Il a saisi le tribunal administratif aux fins d'indemnisations et, n'ayant pas obtenu totalement gain de cause, y compris en appel, le contentieux est arrivé devant le Conseil d'État. Notamment, la période entre l'exercice de son droit de retrait et la reprise de ses fonctions n'avait pas été prise en compte au titre de l'indemnisation demandée.

L'intérêt principal de l'arrêt est l'analyse que fait le CE de la notion de danger grave et imminent qui permet à un agent public d'exercer son droit de retrait sans conséquence pour sa carrière. 

Le droit de retrait est exercé dès lors qu'un agent  “a un motif raisonnable de penser qu'elle présente un danger grave et imminent pour sa vie ou sa santé, ainsi que toute défectuosité qu'il constate dans les systèmes de protection” selon l'article L. 4131-1 du Code du travail. C'est un droit subjectif puisqu'il repose sur l’appréciation de l'agent concerné.

En l'occurrence, l'intéressé estimait que les mesures proposées par le médecin de la prévention, visant à lui permettre d'exercer ses fonctions, n'avaient pas été mises en place. En l'espèce, l'administration avait réagi à partir du 3 novembre 2014 mais l'agent avait refusé certains aménagements et n'avait repris ses fonctions qu'après mise en demeure quelques mois plus tard. 

Le CE souligne que “La seule circonstance que l'autorité administrative n'a pas mis en œuvre tout ou partie des propositions d'aménagements de poste de travail ou de conditions d'exercice des fonctions émises par le médecin de prévention ne constitue pas pour l'agent concerné, en principe, un motif raisonnable de penser que l'exercice de ses fonctions présente pour lui un danger grave et imminent pour sa vie ou sa santé qui justifierait son retrait.”

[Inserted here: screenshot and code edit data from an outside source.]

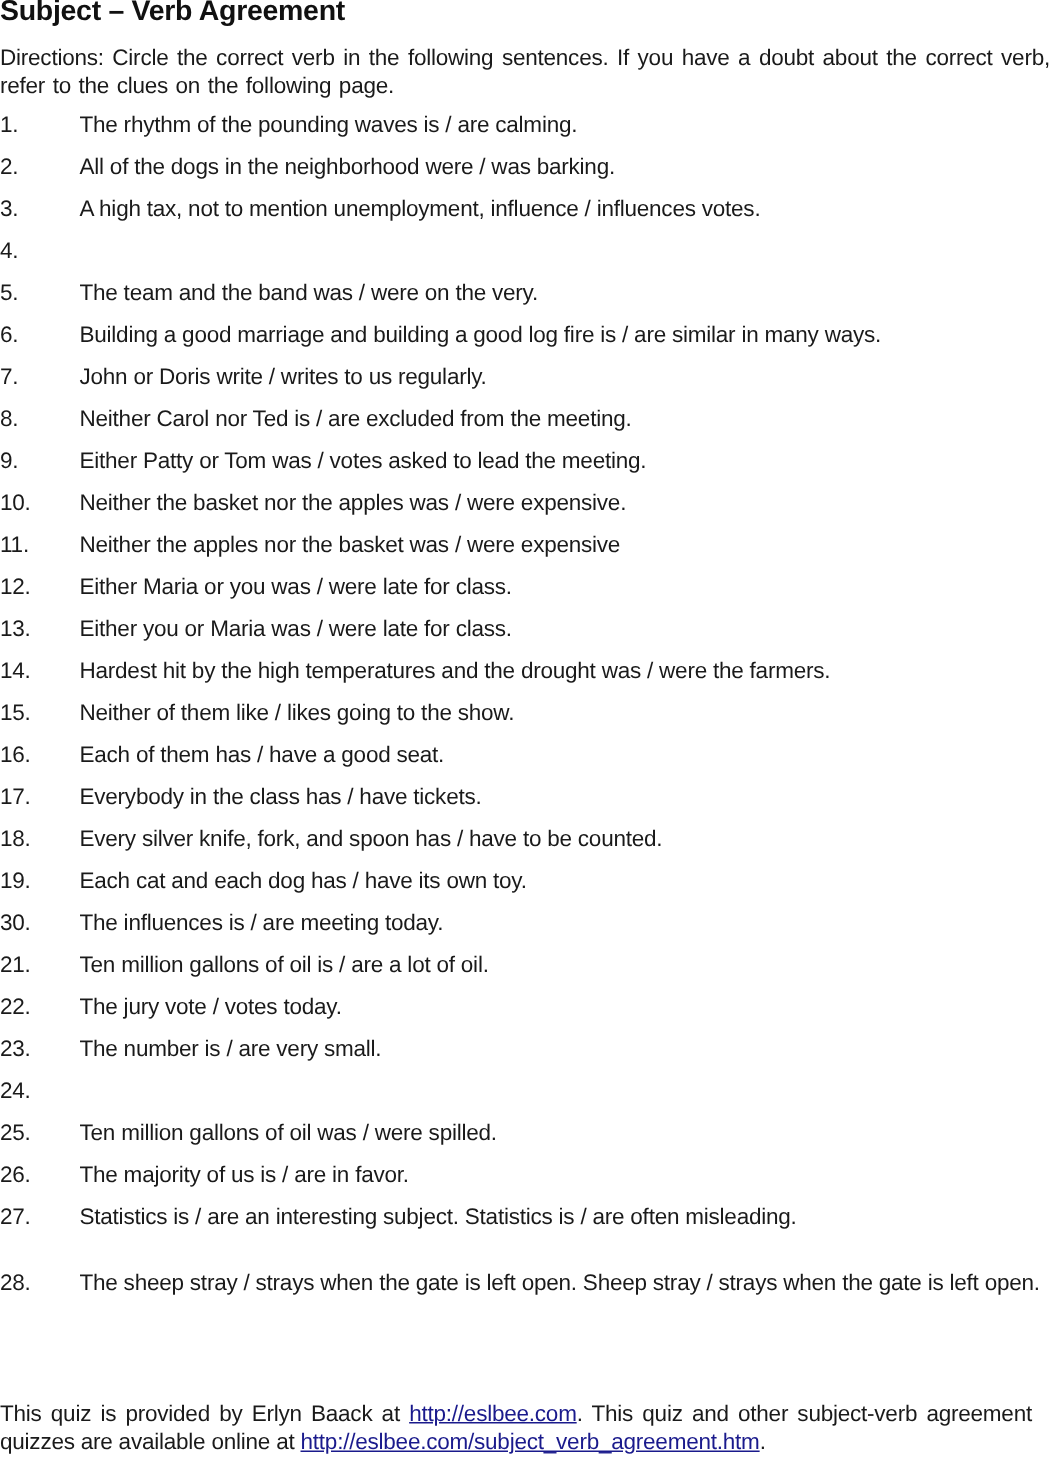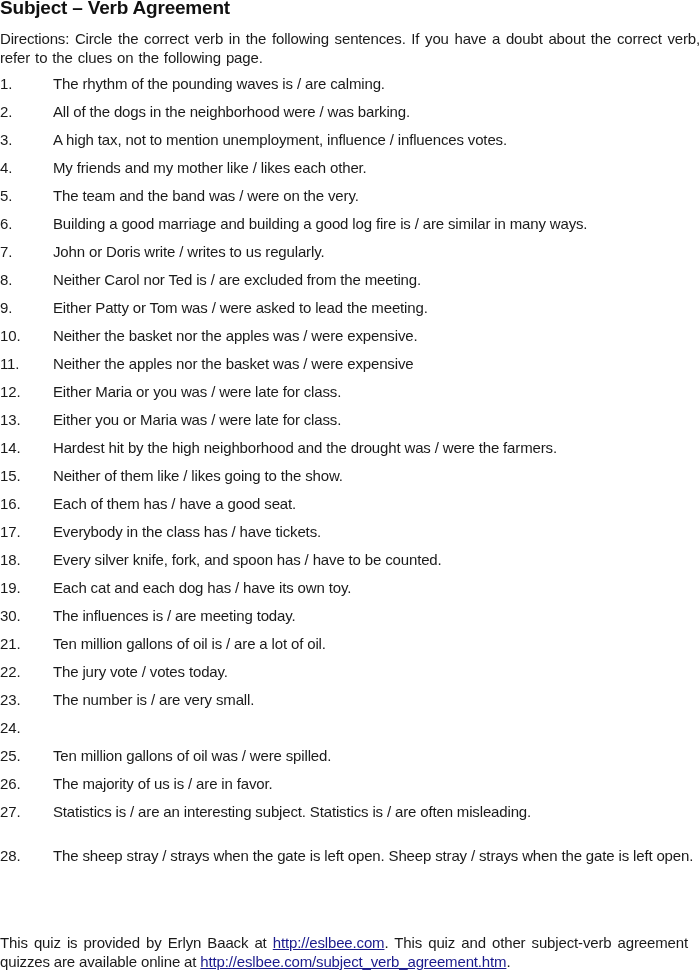"My friends and my mother" span.q-text { html: <span>My friends and my mother like / likes each other.</span> -> none }
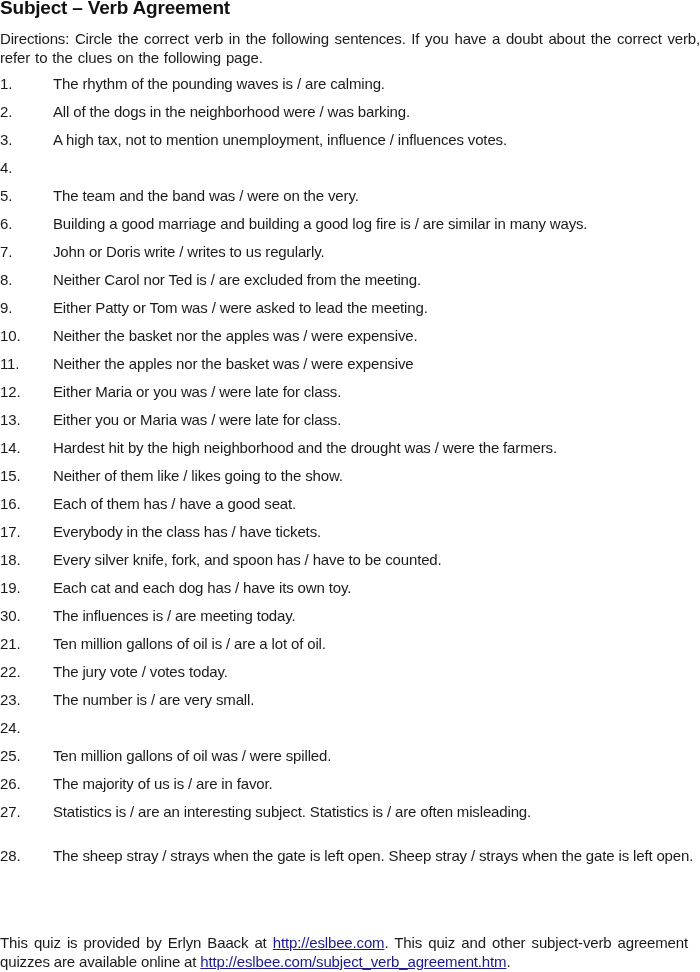"Either Patty or Tom was" span.q-text { text: were -> votes }
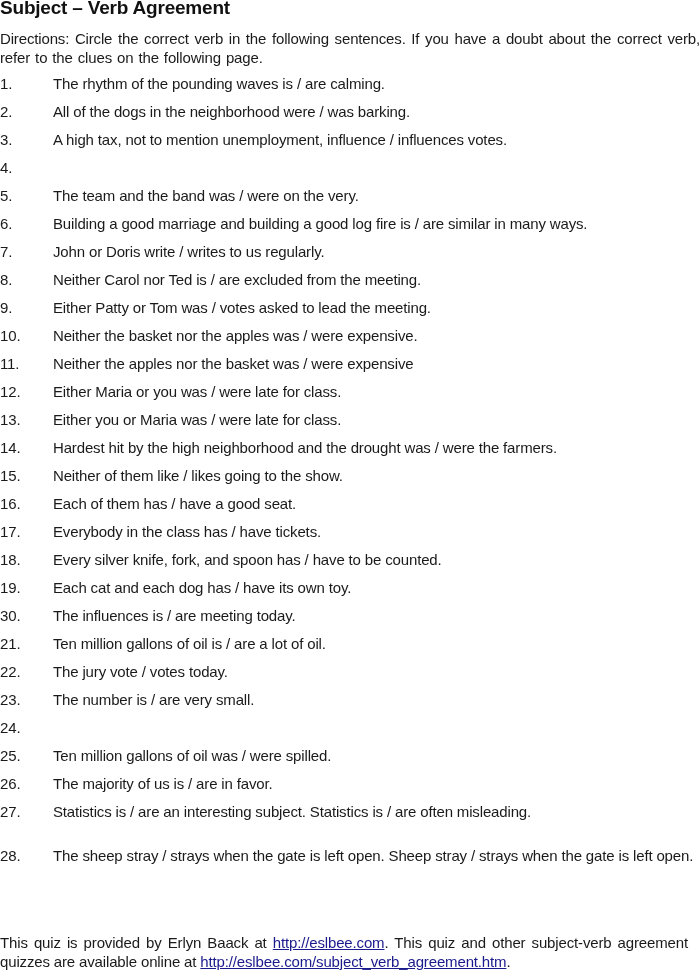"Hardest hit by the high" span.q-text { text: neighborhood -> temperatures }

Mais, cela suppose qu'il y ait au moins un commencement ; dès lors, la période antérieure aux aménagements mis en place par l'administration entre dans la qualification du droit de retrait. La période postérieure. L'agent n'est fondé “à demander l'annulation de l'arrêt attaqué, en tant qu'il statue sur sa demande d'indemnisation au titre des rémunérations non perçues pendant la période d'exercice de son droit de retrait, que pour la période comprise entre le 16 septembre et le 2 novembre 2014 inclus.”